Le Conseil national de l’Ordre des médecins introduira
un recours juridique contre cette disposition.
En revanche, l’Académie nationale de médecine
et le Conseil national de l’Ordre des médecins
se félicitent qu’aient été entendues
leurs exigences concernant la formation de ces ostéopathes
et la limitation de leur pratique (manipulations exclusivement
manuelles et externes ; obligation de prescription médicale
pour les manipulations du rachis cervical et des nourrissons).

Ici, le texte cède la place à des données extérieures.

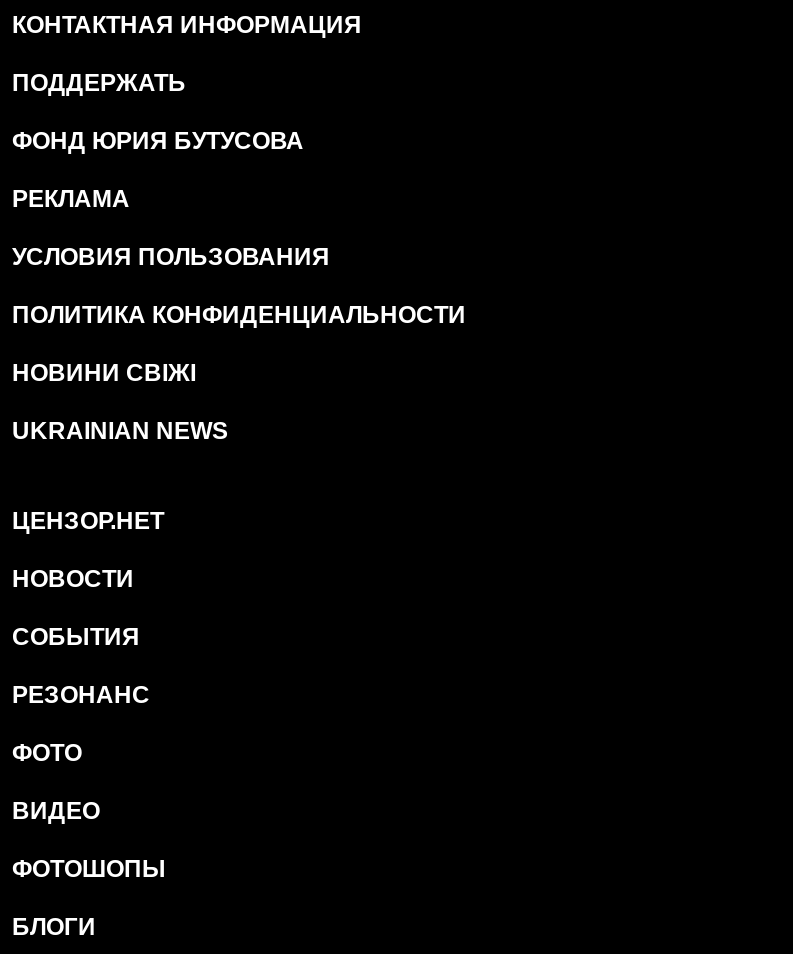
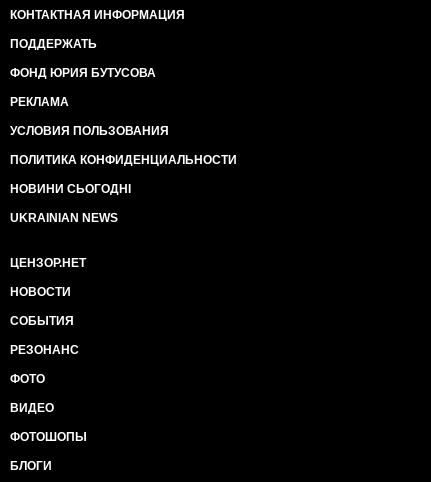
[12,359,196,387] НОВИНИ СВІЖІ -> [10,182,131,196] НОВИНИ СЬОГОДНІ

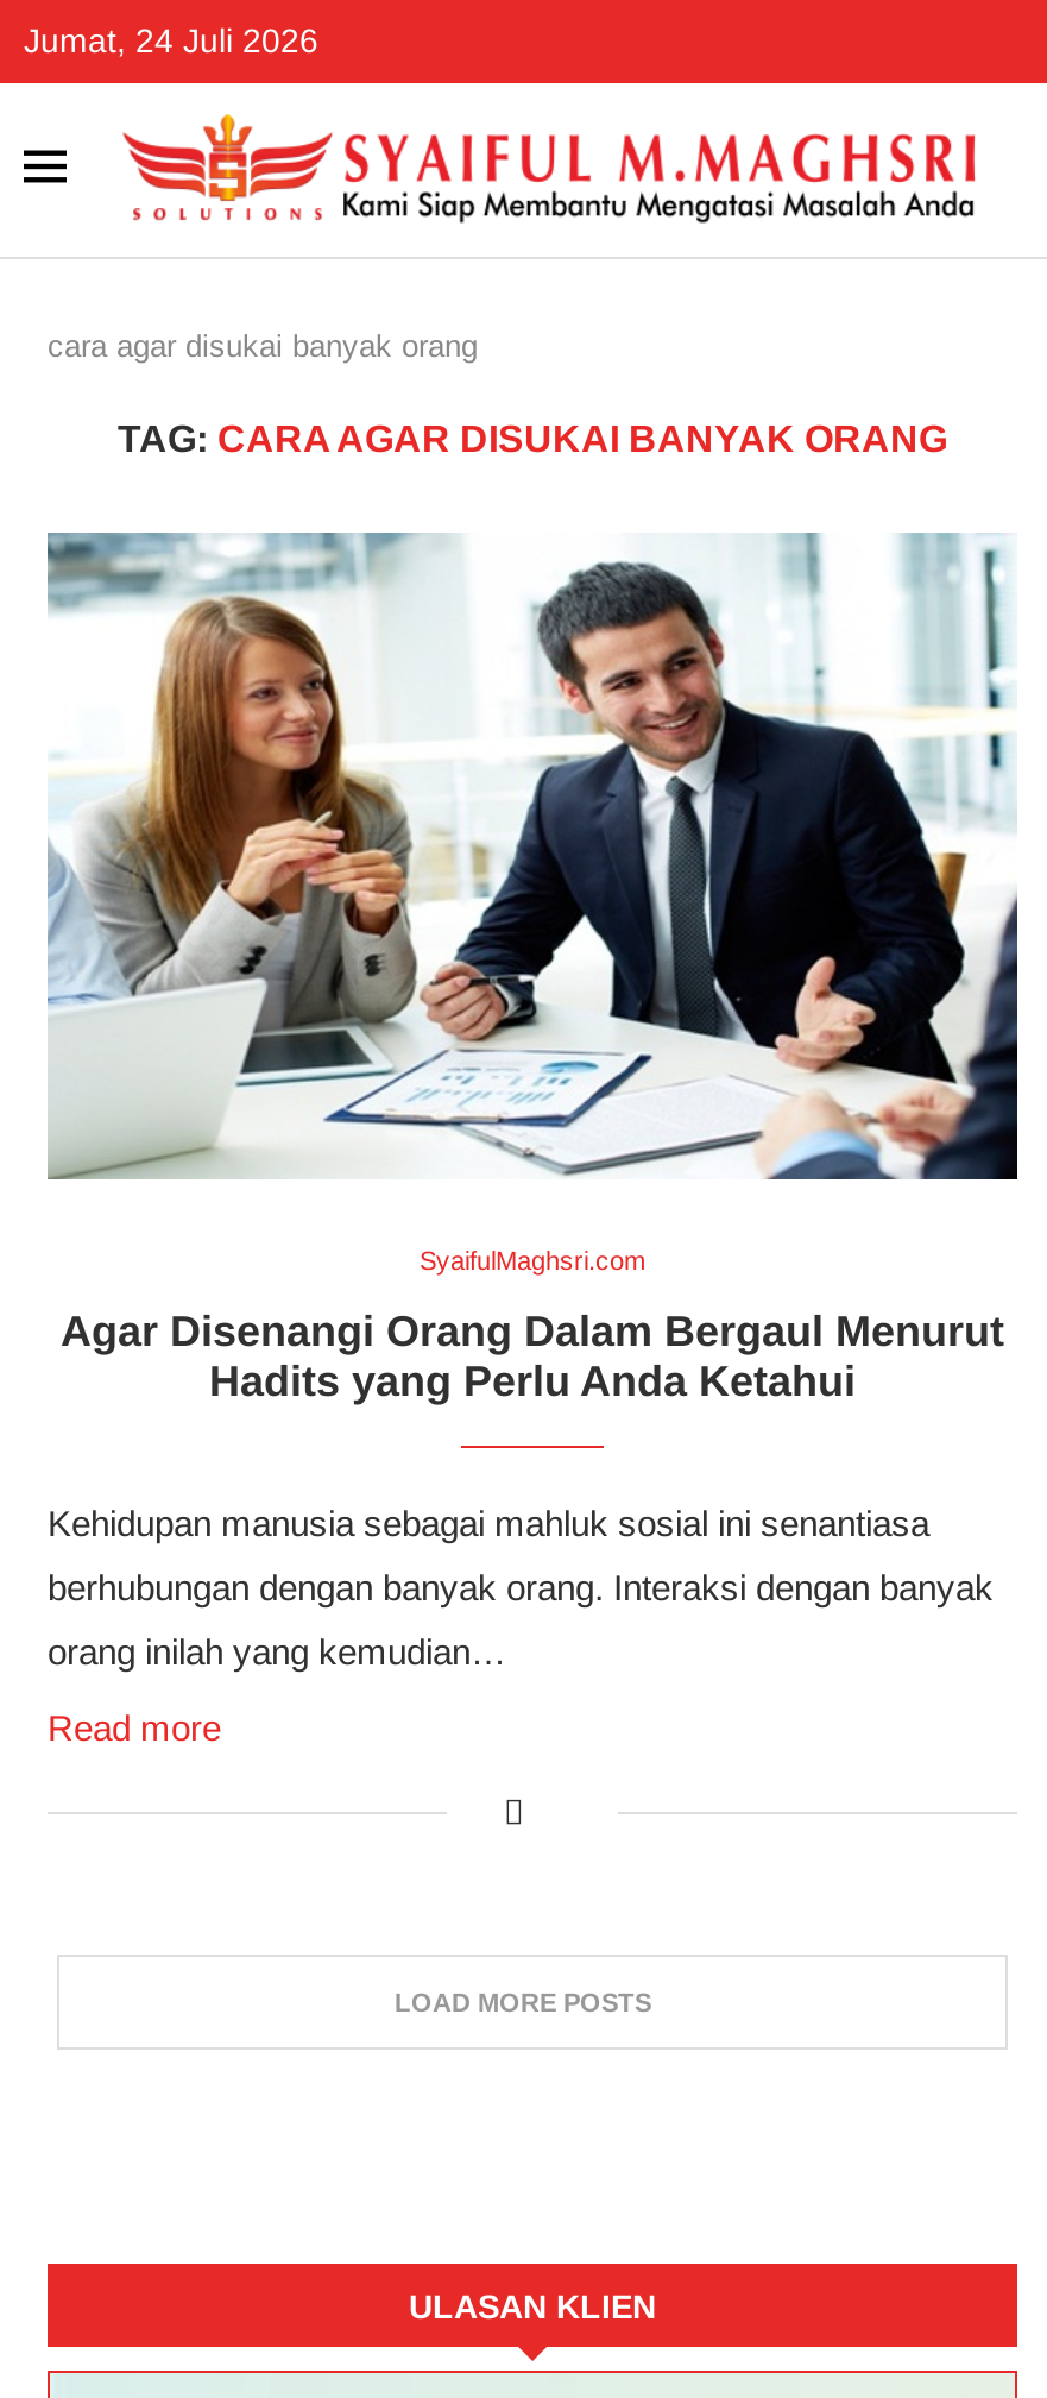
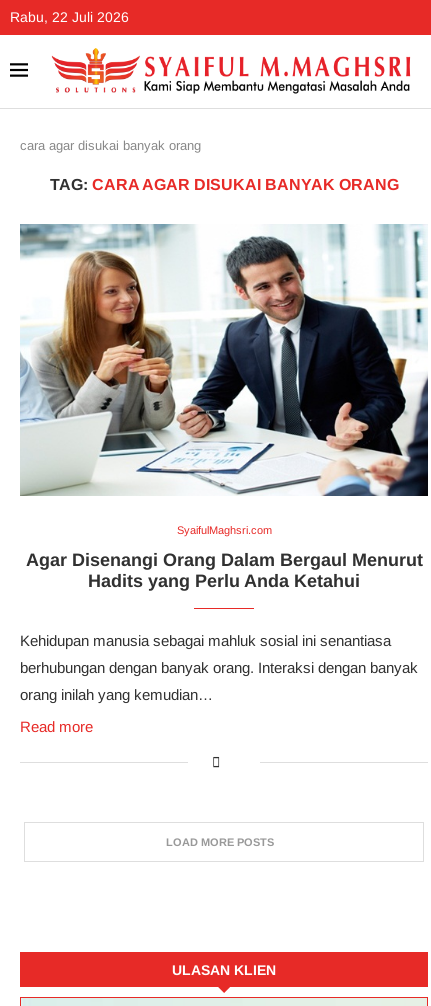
[24,21,318,59] Jumat, 24 Juli 2026 -> [10,9,129,25] Rabu, 22 Juli 2026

Les deux institutions refusent toutefois d’admettre
que, sous prétexte de l’appellation « ostéopathie
fonctionnelle », on puisse dispenser cette pratique
de tout recours aux examens médicaux et autres précautions
indispensables dès qu’un patient se plaint de
troubles, même « fonctionnels ». Au contraire,
plus un trouble est fonctionnel, plus il exige un acte diagnostique
difficile et lourd de conséquences, qui demande une
bonne formation médicale et une bonne expérience
de la pathologie générale.
Ils mettent en garde contre le risque lié à
une prise en charge en première intention par un ostéopathe
non-médecin, et demandent qu’une information
sur les droits et les limites d’exercice des ostéopathes
soit clairement apportée aux patients.